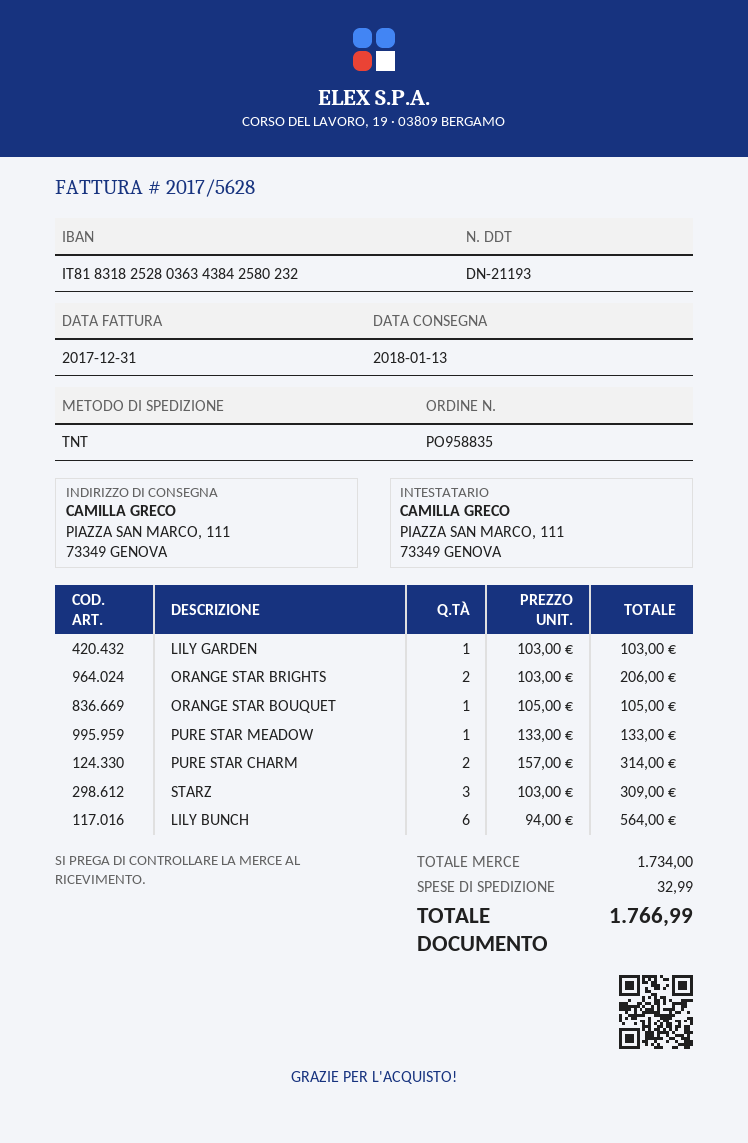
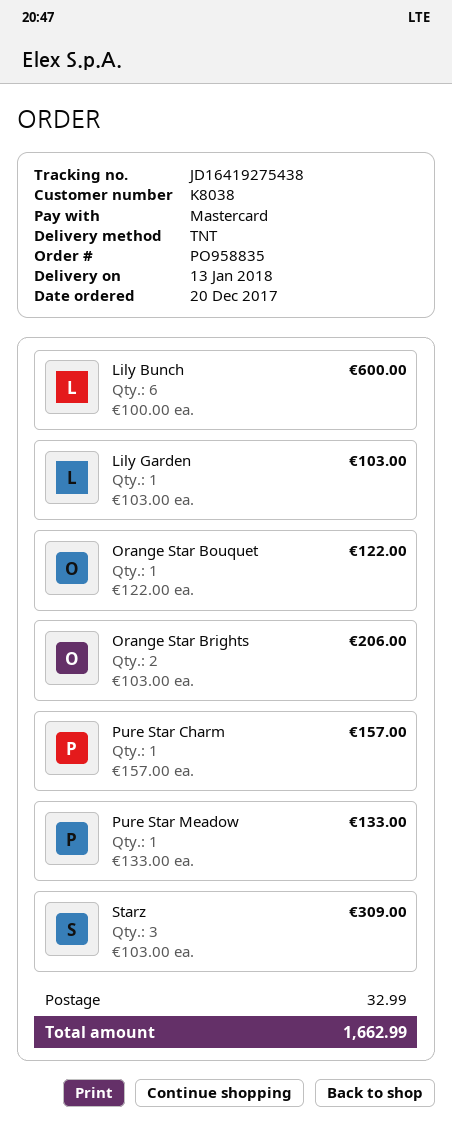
ORANGE STAR BOUQUET: 1 x 105.00 = 105.00 -> 1 x 122.00 = 122.00
PURE STAR CHARM: 2 x 157.00 = 314.00 -> 1 x 157.00 = 157.00
LILY BUNCH: 6 x 94.00 = 564.00 -> 6 x 100.00 = 600.00
total: 1766.99 -> 1662.99

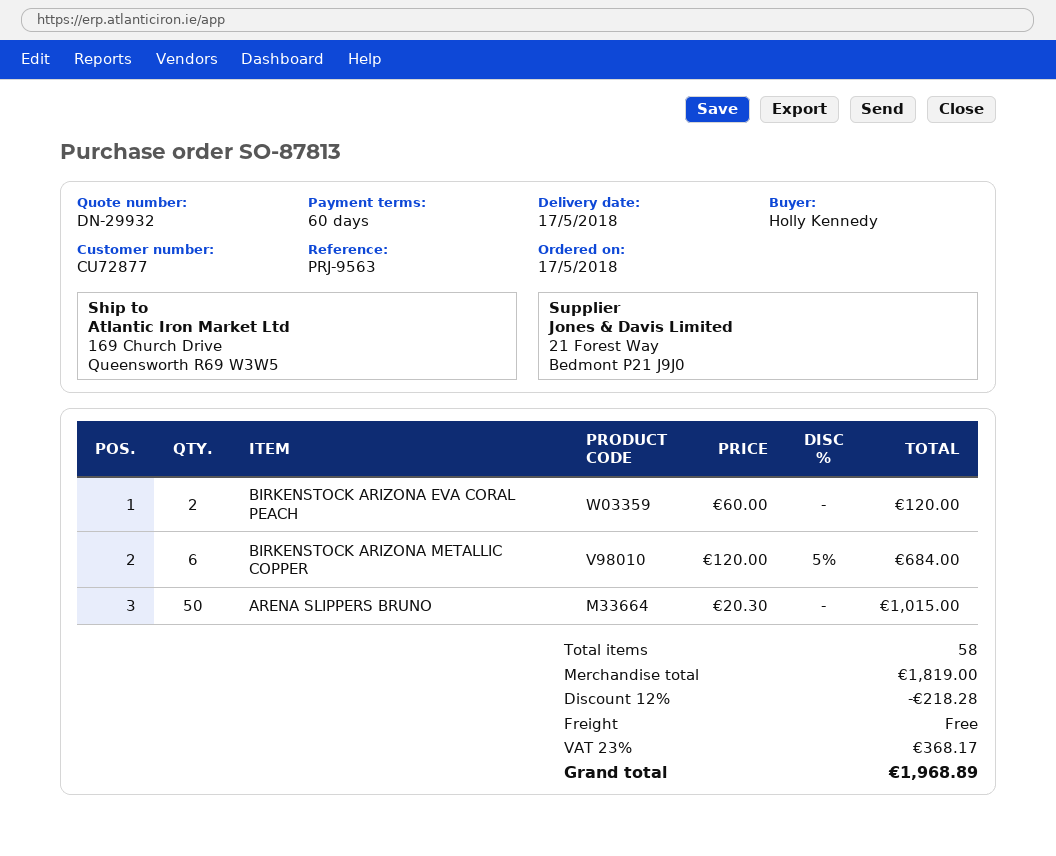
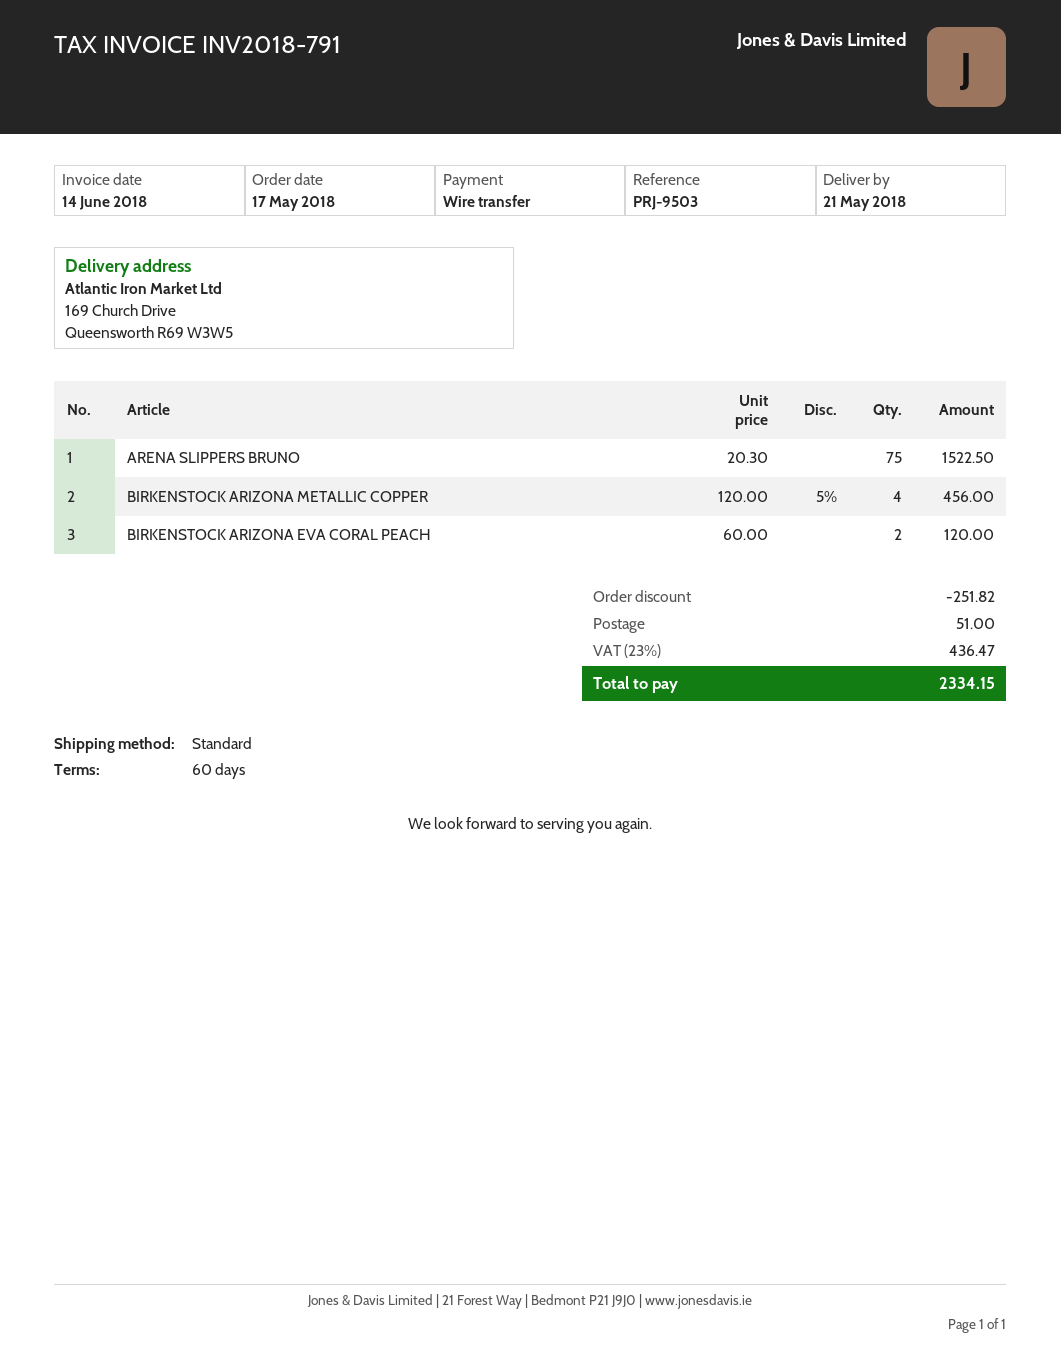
delivery date: 2018-05-17 -> 2018-05-21
reference: PRJ-9563 -> PRJ-9503
BIRKENSTOCK ARIZONA METALLIC COPPER: 6 x 120.00 - 5% = 684.00 -> 4 x 120.00 - 5% = 456.00
ARENA SLIPPERS BRUNO: 50 x 20.30 = 1015.00 -> 75 x 20.30 = 1522.50
discount: 218.28 -> 251.82
shipping: 0.00 -> 51.00
tax: 23% = 368.17 -> 23% = 436.47
total: 1968.89 -> 2334.15

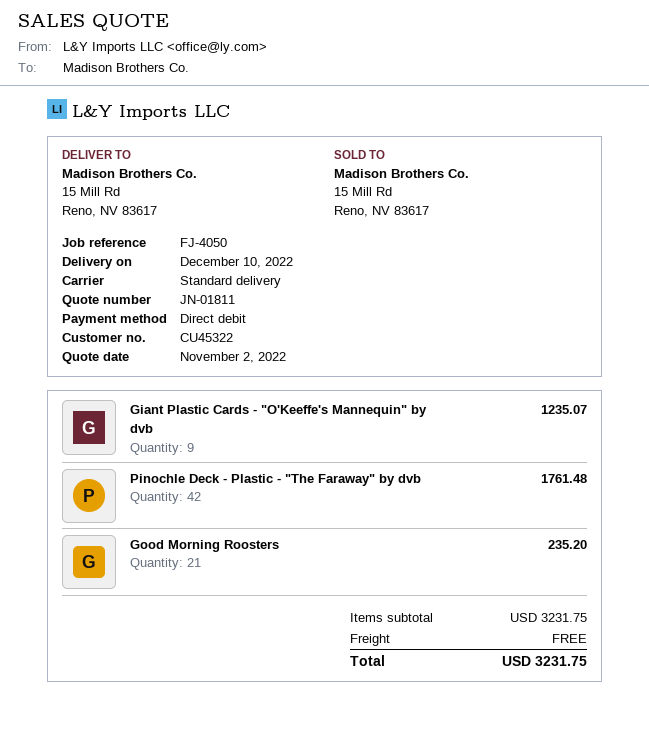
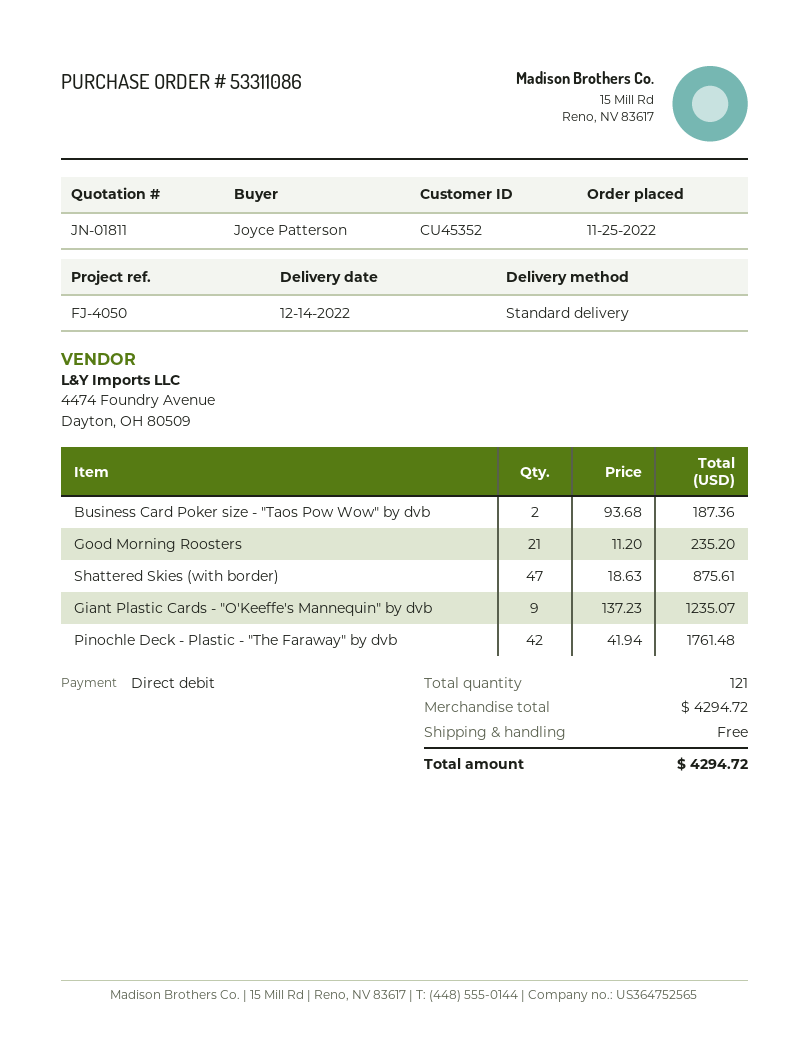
delivery date: 2022-12-10 -> 2022-12-14
customer number: CU45322 -> CU45352
Business Card Poker size - "Taos Pow Wow" by dvb: none -> 2 for 187.36
Shattered Skies (with border): none -> 47 for 875.61
subtotal: 3231.75 -> 4294.72
total: 3231.75 -> 4294.72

◆ What is being asked: Show all lines in the records above that hold "delivery".

◆ Solution for this problem:
delivery date: 2018-05-17 -> 2018-05-21
delivery date: 2022-12-10 -> 2022-12-14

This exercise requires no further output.